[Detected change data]
━━━━━━━━

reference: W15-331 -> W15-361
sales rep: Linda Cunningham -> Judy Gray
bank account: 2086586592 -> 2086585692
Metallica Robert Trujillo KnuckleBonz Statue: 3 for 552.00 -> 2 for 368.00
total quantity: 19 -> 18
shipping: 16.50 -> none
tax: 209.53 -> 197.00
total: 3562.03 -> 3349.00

━━━━━━━━

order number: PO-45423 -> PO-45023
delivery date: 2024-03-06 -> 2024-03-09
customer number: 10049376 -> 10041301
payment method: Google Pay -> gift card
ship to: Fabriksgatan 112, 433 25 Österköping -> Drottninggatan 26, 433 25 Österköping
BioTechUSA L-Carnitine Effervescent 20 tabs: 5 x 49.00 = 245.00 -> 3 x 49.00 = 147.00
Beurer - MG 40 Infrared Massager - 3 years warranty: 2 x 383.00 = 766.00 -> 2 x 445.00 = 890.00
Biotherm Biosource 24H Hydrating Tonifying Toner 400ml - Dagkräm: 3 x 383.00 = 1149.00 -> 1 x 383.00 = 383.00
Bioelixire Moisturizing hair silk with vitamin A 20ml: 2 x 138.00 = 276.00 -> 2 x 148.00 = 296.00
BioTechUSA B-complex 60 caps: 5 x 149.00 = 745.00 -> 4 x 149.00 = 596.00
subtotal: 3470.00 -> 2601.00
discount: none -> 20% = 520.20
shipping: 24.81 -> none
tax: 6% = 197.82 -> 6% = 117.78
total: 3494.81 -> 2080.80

━━━━━━━━

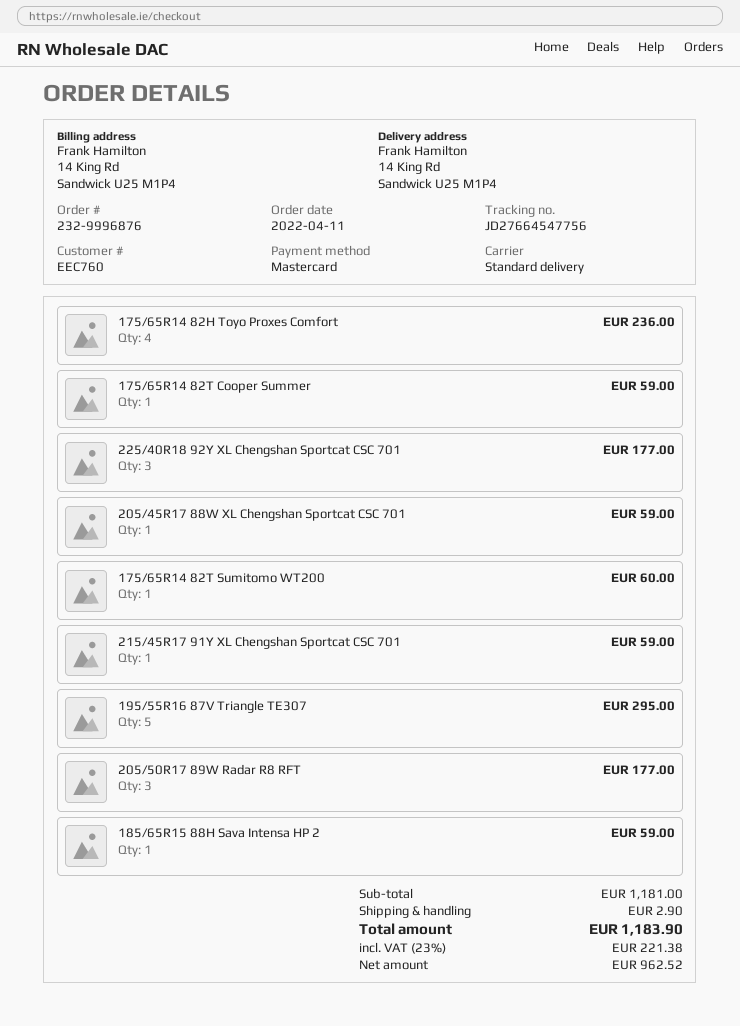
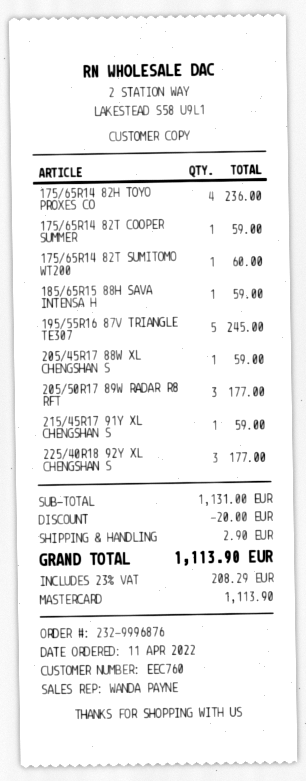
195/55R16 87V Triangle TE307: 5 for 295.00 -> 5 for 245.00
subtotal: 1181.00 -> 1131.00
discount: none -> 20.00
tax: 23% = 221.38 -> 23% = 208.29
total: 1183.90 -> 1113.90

━━━━━━━━

Exercise description ▸ Return, with no change at all, every line in the entries above from the line containing "BioTechUSA B-complex 60" through the line containing "total: 3494.81 -> 2080.80".

Output ▸
BioTechUSA B-complex 60 caps: 5 x 149.00 = 745.00 -> 4 x 149.00 = 596.00
subtotal: 3470.00 -> 2601.00
discount: none -> 20% = 520.20
shipping: 24.81 -> none
tax: 6% = 197.82 -> 6% = 117.78
total: 3494.81 -> 2080.80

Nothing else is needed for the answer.